Las tardes eran un no parar. Después de comer, recibíamos a niños, jóvenes y adultos para darles clases de lectura, matemáticas, lengua y hasta guitarra. Mientras unos daban clases, otros misionaban en una comunidad cercana llamada "La Laguna", a la que le cogimos mucho cariño. Nos alegra saber que, hasta el día de hoy, siguen rezando el rosario. Lo que empezó con jugar al futbol después de misa, terminó con unas misas y rosarios en los que participaba toda la comunidad, sobre todo los niños. Nos conmovió mucho cuando el último día Tomás, un miembro de la comunidad con un inmenso anhelo en el corazón de querer que cambien las cosas, dio un discurso entre lágrimas animando a todo el mundo a continuar y mantener, aunque fuese poco, lo que les habíamos podido enseñar. Se nos saltaron a todos las lágrimas al escuchar esas palabras ya que eran verdaderamente uno de los frutos de esta Misión. Ya solo con eso valía la pena todo. El día más especial fue sin ninguna duda el último, el día de los bautizos. Ojalá no hubiese terminado nunca porque realmente sentimos una felicidad que estoy segura de que era un trocito del cielo. Se bautizaron un total de 7 niños, tanto de la comunidad de El Mozote como de La Laguna. Fue un día en el que las lágrimas fueron las protagonistas. No sé realmente cómo explicarlo, se veía a Dios en cada una de las personas. Algunos de los misioneros tuvimos la gran suerte de poder ser padrinos de los niños que se iban a bautizar y, sin ninguna duda, puedo decir que es uno de los mayores regalos que nos ha hecho Dios. Ver como Mauricio, nuestro ahijado, nos miraba a Richi y a mí, y con una sonrisa nos decía “por fin voy a ser hijo de Dios”, me llenaba de felicidad. Cuando por fin se bautizó fue corriendo a abrazar a su madre y en sus brazos se puso a llorar desconsoladamente de la alegría que sentía.Al terminar la misa tocaban las despedidas, ese momento que sabíamos que iba a llegar pero que nadie quería que llegase. Teníamos todos un cúmulo de emociones dentro de nosotros: tristeza por irnos, felicidad de haber conocido a tanta gente maravillosa, agradecimiento a las personas de la comunidad por habernos acogido y habernos querido de esa manera… pero, sobre todo, agradecimiento a Dios por habernos escogido y habernos hecho instrumentos suyos. “Porque muchos son llamados, y pocos escogidos” (Mt 22, 14). Estaremos siempre agradecidos porque el Señor nos ha escogido y hemos sabido responder con un “Sí” a su llamada.

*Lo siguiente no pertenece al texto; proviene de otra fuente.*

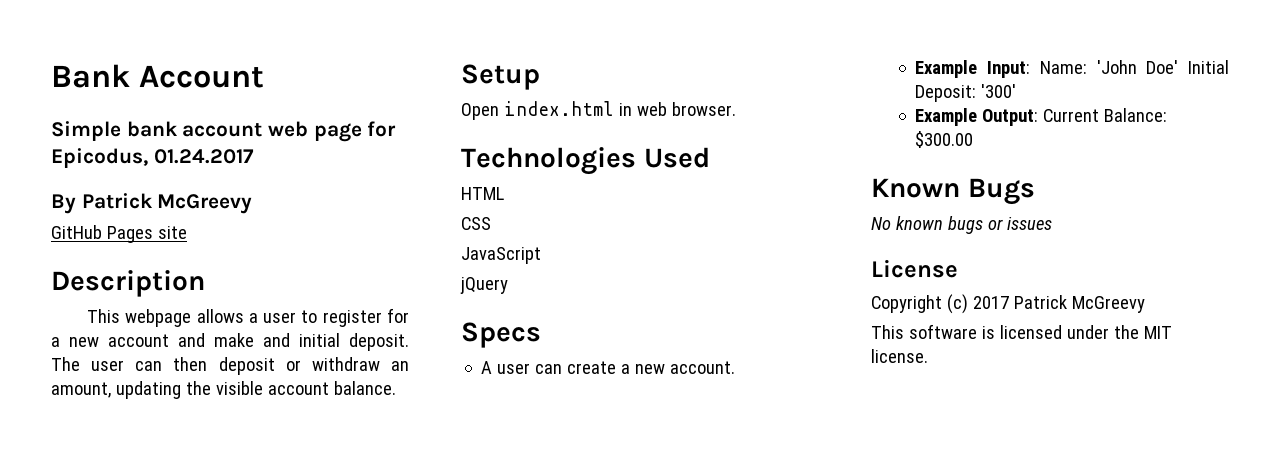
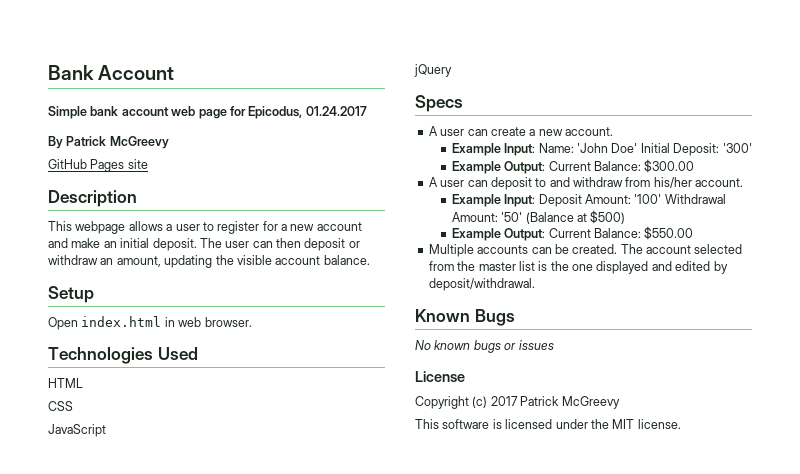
[263,333,290,347] and -> [103,241,117,248] an
(974, 139) none -> [428,177,744,190] [451,194,726,207] [451,210,626,224] [451,226,694,241] [428,244,743,257] [428,261,728,274] [428,278,535,291] // A user can deposit to and withdraw from his/her account. // Example Input: Deposit Amount: '100' Withdrawal Amount: '50' (Balance at $500) // Example Output: Current Balance: $550.00 // Multiple accounts can be created. The account selected from the master list is the one displayed and edited by deposit/withdrawal.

El padre Mateo nos repetía los últimos días que una parte de su corazón se quedaba allí. Y creo que eso se ha hecho verdad en todos nosotros. Eso es, en definitiva, la Misión. Dejar el corazón. DejarLe el corazón. Y que Él se valga de tu corazón para que dé fruto.Nos despedimos con una extraña sensación de alegría mezclada con la pena que nos da irnos, pero convencidos de que ahora nuestra Misión está en nuestras casas, comunidades, parroquias, y universidades, y dispuestos a seguir entregando nuestro corazón a Dios. Entregándonos en el día a día para seguir siendo misioneros, para seguir sirviéndole a Él.
Y, por supuesto, con la mirada puesta en volver algún día a aquel pueblo al otro lado del mundo que durante un mes tuvimos la suerte de considerar nuestro hogar.